SKD SE
- Trade name: STARK
- Type: Private
- Industry: Defence
- Founded: 2024; 2 years ago
- Founders: Johannes Schaback; Florian Seibel; Uwe Horstmann;
- Headquarters: Berlin, Germany
- Key people: Johannes Schaback (CTO), Uwe Horstmann (CEO)
- Products: STARK OWE-V Virtus; Minerva mission control software; various UAVs & USVs; STARK USV: Vanta
- Number of employees: 300 (2025)
- Website: stark-defence.com

= STARK =

European defence company

SKD SE, trading as STARK, is a European defence technology company specialised in unmanned systems across multiple domains. The company sells loitering munitions to the German Bundeswehr and NATO states.

== History ==
STARK was established in 2024 by a group of German technologists and entrepreneurs, including Florian Seibel, Uwe Horstmann, and Johannes Schaback. The company was formed to address urgent operational demands highlighted by the Russian invasion of Ukraine.

In early 2025, STARK launched its flagship products, the OWE-V Virtus loitering munition and the Minerva mission control suite.
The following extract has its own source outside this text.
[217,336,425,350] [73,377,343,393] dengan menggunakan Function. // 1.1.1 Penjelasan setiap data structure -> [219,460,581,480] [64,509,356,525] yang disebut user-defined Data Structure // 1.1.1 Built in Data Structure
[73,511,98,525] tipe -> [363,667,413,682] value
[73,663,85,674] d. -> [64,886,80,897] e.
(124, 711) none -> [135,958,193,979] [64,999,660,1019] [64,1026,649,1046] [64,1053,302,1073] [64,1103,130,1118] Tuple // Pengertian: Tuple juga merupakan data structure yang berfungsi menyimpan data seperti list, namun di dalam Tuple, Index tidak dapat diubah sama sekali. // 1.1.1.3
By mid-2025, the company opened a new production facility in Munich, and later that year the German Federal Ministry of Defence reportedly placed an order for extended testing and trials of the OWE-V Virtus with the Bundeswehr.

In July 2025, the company announced it would open a 40,000 sq ft factory in Swindon, UK. The following month, the company raised $62 million in a new funding round led by Sequoia Capital, valuing the company at $500 million.

In 2025, STARK reportedly carried out a coordinated recce-strike mission in Ukraine using their reconnaissance and precision strike platforms. In the same year, the company was reported to have secured a €300 million contract with the German Bundeswehr for the delivery of loitering munitions and supporting systems.

In October 2025, Financial Times reported that Stark had conducted trials with the British and German militaries in which none of its four Virtus attack-drone strike attempts hit their targets. In Germany, one drone lost control and crashed into a forest, while in Kenya another drone's battery ignited after impact. STARK argued that such crashes are part of its testing process, claiming that it had crashed drones "a hundred times" during development.

In November 2025, it was announced that Germany planned to award STARK, Helsing and Rheinmetall contracts worth up to €900 million (each company will receive approximately €300 million) for 12,000 kamikaze drones in total. The Bundeswehr decided for drones from Helsing and STARK in April 2025.

== Products ==
STARK’s core product is the OWE-V Virtus, an electrically powered VTOL loitering munition capable of cruising at 120 km/h, diving at up to 250 km/h, carrying a 5 kg warhead, and operating for 60 minutes. It can be launched from static or mobile platforms without additional infrastructure, and within six months of its introduction was deployed in Ukraine against a range of ground and strategic targets.

The company’s Minerva software suite enables precision-strike coordination in GNSS-denied or data-link-degraded environments, integrates with existing battle management systems, and orchestrates temporally and spatially synchronized strike swarms.

STARK’s maritime systems include the Vanta-4 and Vanta-6 unmanned surface vessels, designed for reconnaissance and strike missions in open-water environments.

In addition, STARK offers a line of custom UAVs and USVs for reconnaissance, surveillance, and precision engagements, along with proprietary command-and-control interfaces and datalinks.